Repairing Failed Pods

Jonathan Peña
Repairing Failed Pods

In this hands-on exercise, we will troubleshoot a Kubernetes deployment issue within the web namespace. Starting with an overview of all resources, we identify that a pod is stuck in an ImagePullBackOff state—a common issue when the specified container image is unavailable or incorrectly tagged.This exercise not only covers essential Kubernetes commands but also reinforces key concepts like diagnosing pod issues, editing deployments, and validating changes in a live cluster.

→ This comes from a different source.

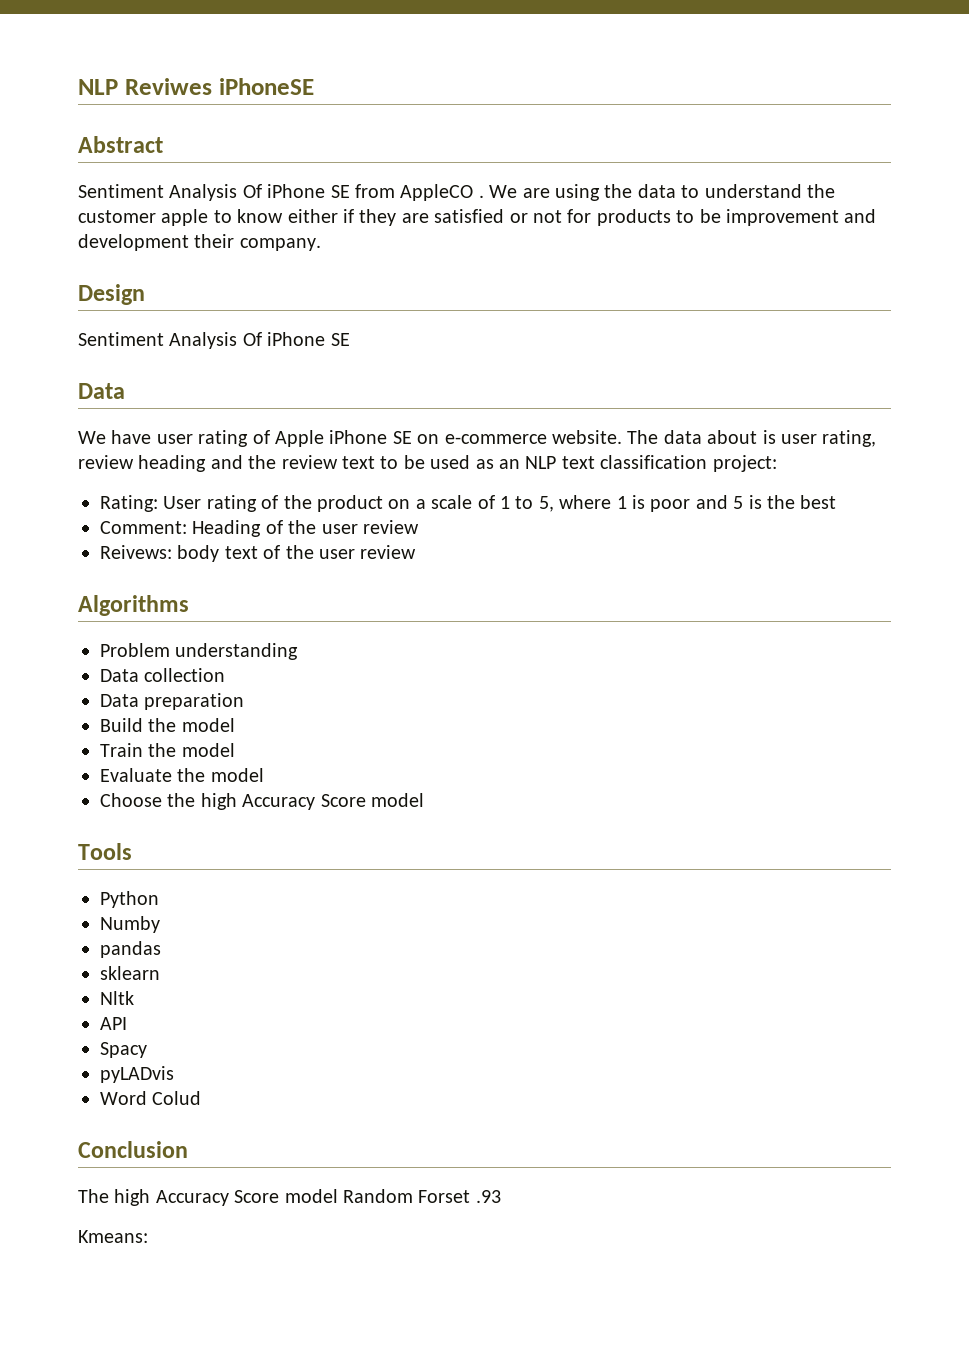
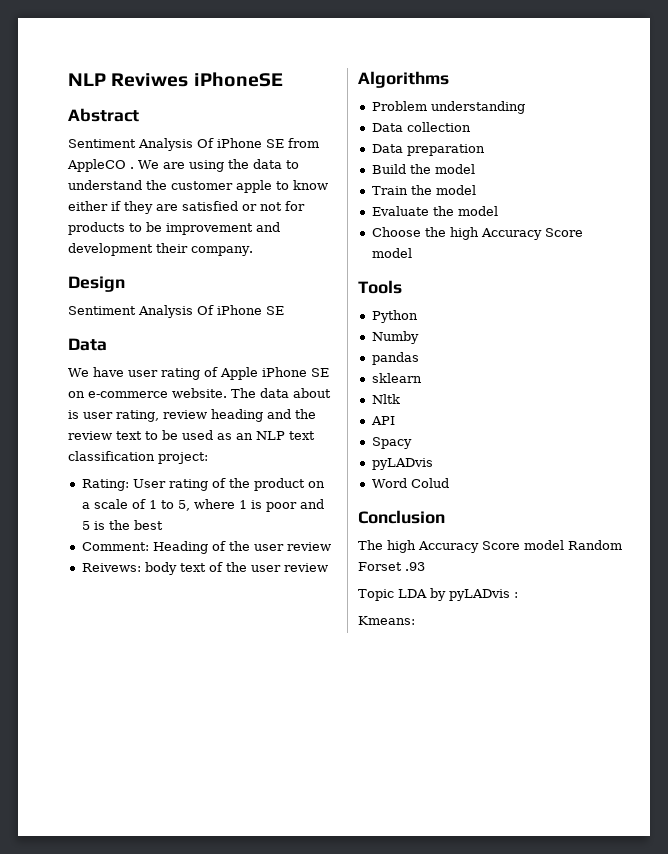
+ Topic LDA by pyLADvis :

  1. We will list out the namespaces to get a glimpse of our infrastructure
    kubectl get all --all-namespaces.
Important to notice we have a web namespace.
  1. We will use kubectl get svc,po,deploy -n web
  2. This will help us get information about services, pods, and deployments within the web namespace.
We can see here the status is in ImagePullBackOff.
  1. So in this case, we will perform an investigation on any pod listed here, let's do it on the first one. We will need to execute the following command:
    kubectl describe pod nginx-856876659f-f9cqq -n web
As we can see here, there's a clear issue with nginx:191

We need to edit the pod image according to the error messages. To edit the deployment, execute the following command:
kubectl edit deploy nginx -web

In this case, we removed the :191 and left it only at nginx
  1. Redeploy by executing kubectl edit deploy nginx -n web. Delete the :191, hit escape, and :wq! to exit out of the editor.
  2. Now, let's verify that these changes have gone into effect kubectl get rs -n web. We should get a list of all the pods that belong to the new replica set.
The new replica set has an age of 5 Minutes and 43 Seconds, the old replica set has an age of 24 Minutes.
  1. Let's list our pods to get the IP addresses kubectl get po -n web -o wide.

Now let's spin up a busy box to test one of these pods' health.
kubectl run busybox --image=busybox --rm -it --restart=Never – sh

  1. We will then call the pod wget -qO- 10.244.2.12:80 which belongs to our first one.
  1. With this, we can conclude we have fixed the broken pods and can connect to the nginx service successfully.